* [EXTRACTED RECORDS]
***

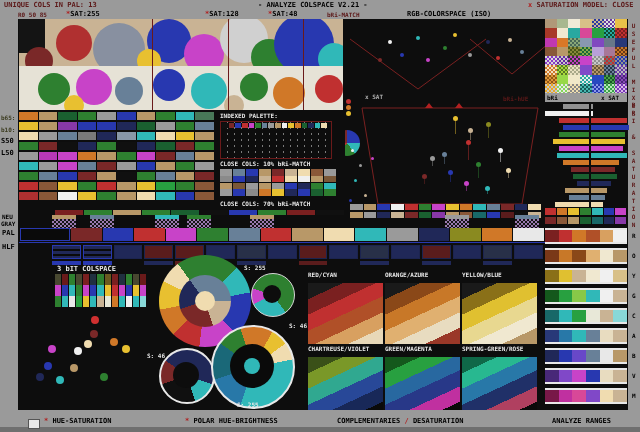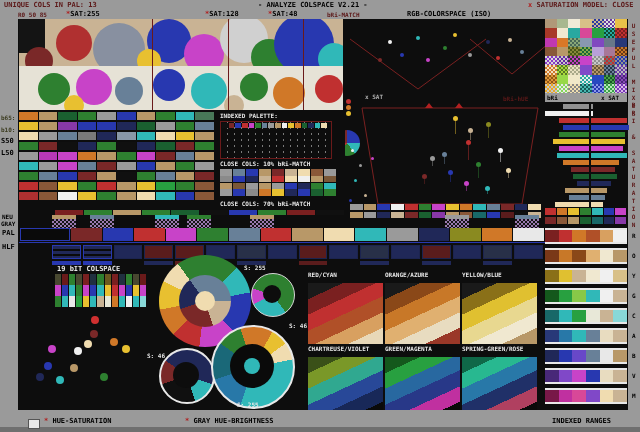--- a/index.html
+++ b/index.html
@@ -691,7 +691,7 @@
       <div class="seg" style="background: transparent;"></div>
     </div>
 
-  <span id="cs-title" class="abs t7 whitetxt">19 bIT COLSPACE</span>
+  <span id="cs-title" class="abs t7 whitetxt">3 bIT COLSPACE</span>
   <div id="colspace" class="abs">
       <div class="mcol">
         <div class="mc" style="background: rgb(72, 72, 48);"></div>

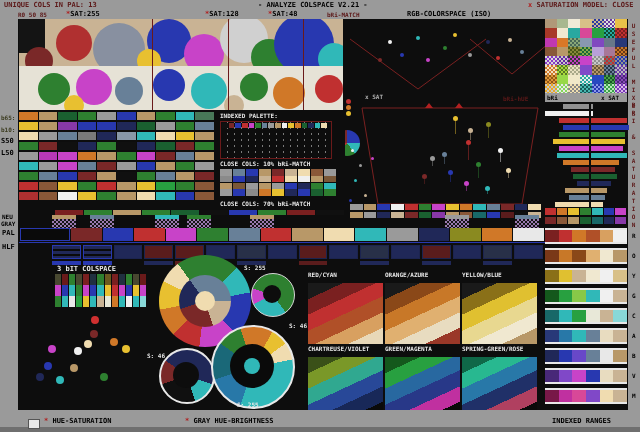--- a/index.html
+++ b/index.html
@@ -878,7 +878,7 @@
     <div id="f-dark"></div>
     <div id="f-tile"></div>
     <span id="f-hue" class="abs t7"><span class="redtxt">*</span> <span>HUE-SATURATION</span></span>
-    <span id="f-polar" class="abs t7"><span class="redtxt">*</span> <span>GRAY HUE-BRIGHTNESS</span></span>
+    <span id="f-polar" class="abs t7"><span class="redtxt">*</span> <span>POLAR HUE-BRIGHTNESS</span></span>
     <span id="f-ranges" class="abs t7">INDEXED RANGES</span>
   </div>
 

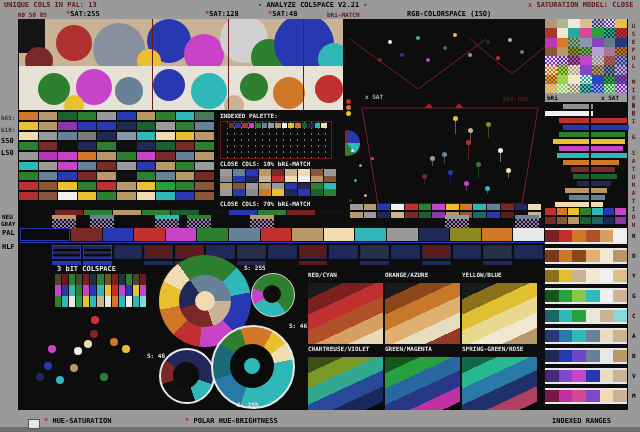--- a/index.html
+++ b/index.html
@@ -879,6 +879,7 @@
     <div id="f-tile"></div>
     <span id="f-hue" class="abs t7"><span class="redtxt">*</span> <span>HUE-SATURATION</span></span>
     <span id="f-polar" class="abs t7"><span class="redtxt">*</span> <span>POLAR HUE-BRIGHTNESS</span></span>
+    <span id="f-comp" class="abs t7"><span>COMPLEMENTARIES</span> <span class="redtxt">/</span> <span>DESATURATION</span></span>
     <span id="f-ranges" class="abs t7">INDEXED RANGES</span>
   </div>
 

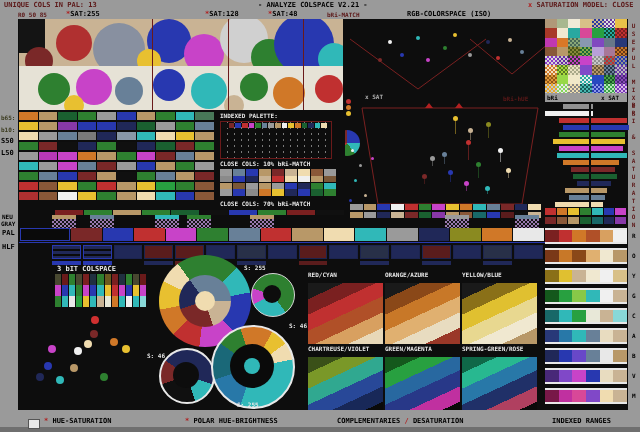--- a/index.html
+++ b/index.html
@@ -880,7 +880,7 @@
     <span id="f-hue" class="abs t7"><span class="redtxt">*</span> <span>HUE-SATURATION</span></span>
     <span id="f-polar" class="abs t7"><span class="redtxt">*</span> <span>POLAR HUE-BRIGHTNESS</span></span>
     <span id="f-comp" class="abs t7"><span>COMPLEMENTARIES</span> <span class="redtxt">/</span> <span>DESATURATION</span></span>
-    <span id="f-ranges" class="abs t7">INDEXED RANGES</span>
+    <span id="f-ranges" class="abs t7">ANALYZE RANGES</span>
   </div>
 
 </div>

***

* [HOW TO COMPLETE THIS TASK] The response has to be an exact copy of all the data, pictures excluded.

* [PROBLEM SOLUTION]
--- a/index.html
+++ b/index.html
@@ -691,7 +691,7 @@
       <div class="seg" style="background: transparent;"></div>
     </div>
 
-  <span id="cs-title" class="abs t7 whitetxt">19 bIT COLSPACE</span>
+  <span id="cs-title" class="abs t7 whitetxt">3 bIT COLSPACE</span>
   <div id="colspace" class="abs">
       <div class="mcol">
         <div class="mc" style="background: rgb(72, 72, 48);"></div>

--- a/index.html
+++ b/index.html
@@ -878,7 +878,7 @@
     <div id="f-dark"></div>
     <div id="f-tile"></div>
     <span id="f-hue" class="abs t7"><span class="redtxt">*</span> <span>HUE-SATURATION</span></span>
-    <span id="f-polar" class="abs t7"><span class="redtxt">*</span> <span>GRAY HUE-BRIGHTNESS</span></span>
+    <span id="f-polar" class="abs t7"><span class="redtxt">*</span> <span>POLAR HUE-BRIGHTNESS</span></span>
     <span id="f-ranges" class="abs t7">INDEXED RANGES</span>
   </div>
 

--- a/index.html
+++ b/index.html
@@ -879,6 +879,7 @@
     <div id="f-tile"></div>
     <span id="f-hue" class="abs t7"><span class="redtxt">*</span> <span>HUE-SATURATION</span></span>
     <span id="f-polar" class="abs t7"><span class="redtxt">*</span> <span>POLAR HUE-BRIGHTNESS</span></span>
+    <span id="f-comp" class="abs t7"><span>COMPLEMENTARIES</span> <span class="redtxt">/</span> <span>DESATURATION</span></span>
     <span id="f-ranges" class="abs t7">INDEXED RANGES</span>
   </div>
 

--- a/index.html
+++ b/index.html
@@ -880,7 +880,7 @@
     <span id="f-hue" class="abs t7"><span class="redtxt">*</span> <span>HUE-SATURATION</span></span>
     <span id="f-polar" class="abs t7"><span class="redtxt">*</span> <span>POLAR HUE-BRIGHTNESS</span></span>
     <span id="f-comp" class="abs t7"><span>COMPLEMENTARIES</span> <span class="redtxt">/</span> <span>DESATURATION</span></span>
-    <span id="f-ranges" class="abs t7">INDEXED RANGES</span>
+    <span id="f-ranges" class="abs t7">ANALYZE RANGES</span>
   </div>
 
 </div>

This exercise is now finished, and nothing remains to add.